** Working data follows **

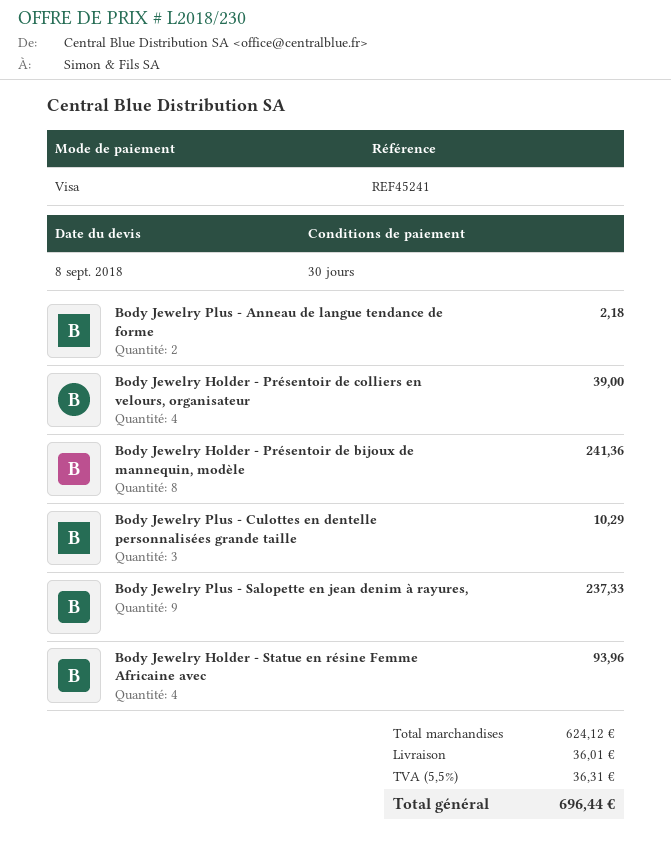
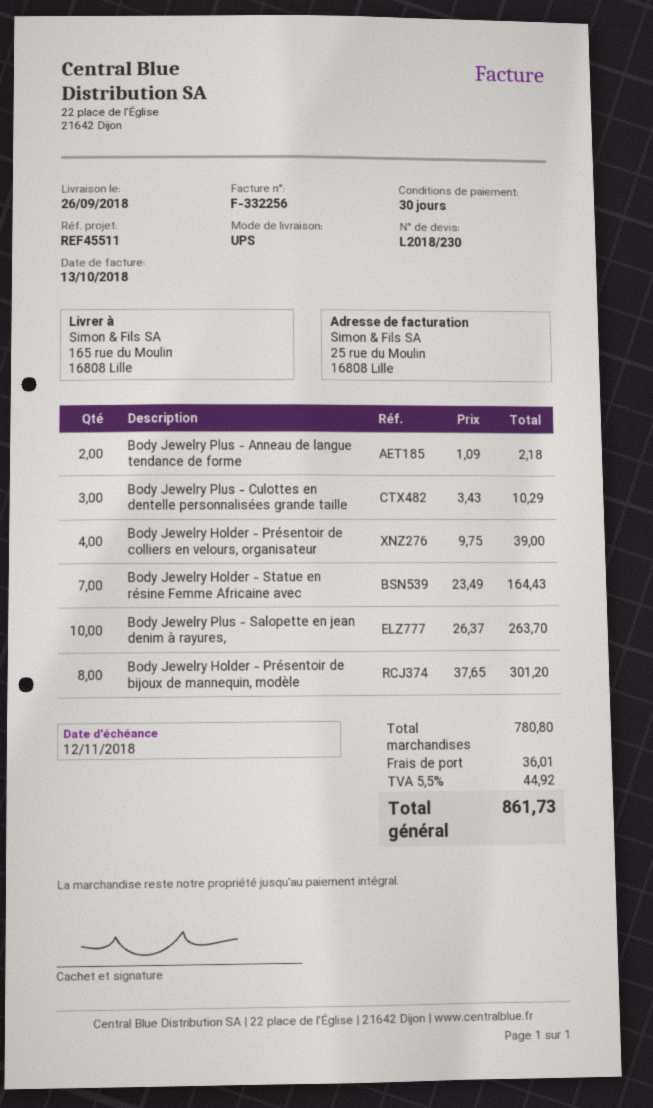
reference: REF45241 -> REF45511
Body Jewelry Holder - Présentoir de bijoux de mannequin, modèle: 8 for 241.36 -> 8 for 301.20
Body Jewelry Plus - Salopette en jean denim à rayures,: 9 for 237.33 -> 10 for 263.70
Body Jewelry Holder - Statue en résine Femme Africaine avec: 4 for 93.96 -> 7 for 164.43
subtotal: 624.12 -> 780.80
tax: 5.5% = 36.31 -> 5.5% = 44.92
total: 696.44 -> 861.73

** End of Working data **

What you are asked to do: Using the records above, write out exactly the lines from the one containing "Body Jewelry Holder - Présentoir" through the last, and add nothing.

Written answer:
Body Jewelry Holder - Présentoir de bijoux de mannequin, modèle: 8 for 241.36 -> 8 for 301.20
Body Jewelry Plus - Salopette en jean denim à rayures,: 9 for 237.33 -> 10 for 263.70
Body Jewelry Holder - Statue en résine Femme Africaine avec: 4 for 93.96 -> 7 for 164.43
subtotal: 624.12 -> 780.80
tax: 5.5% = 36.31 -> 5.5% = 44.92
total: 696.44 -> 861.73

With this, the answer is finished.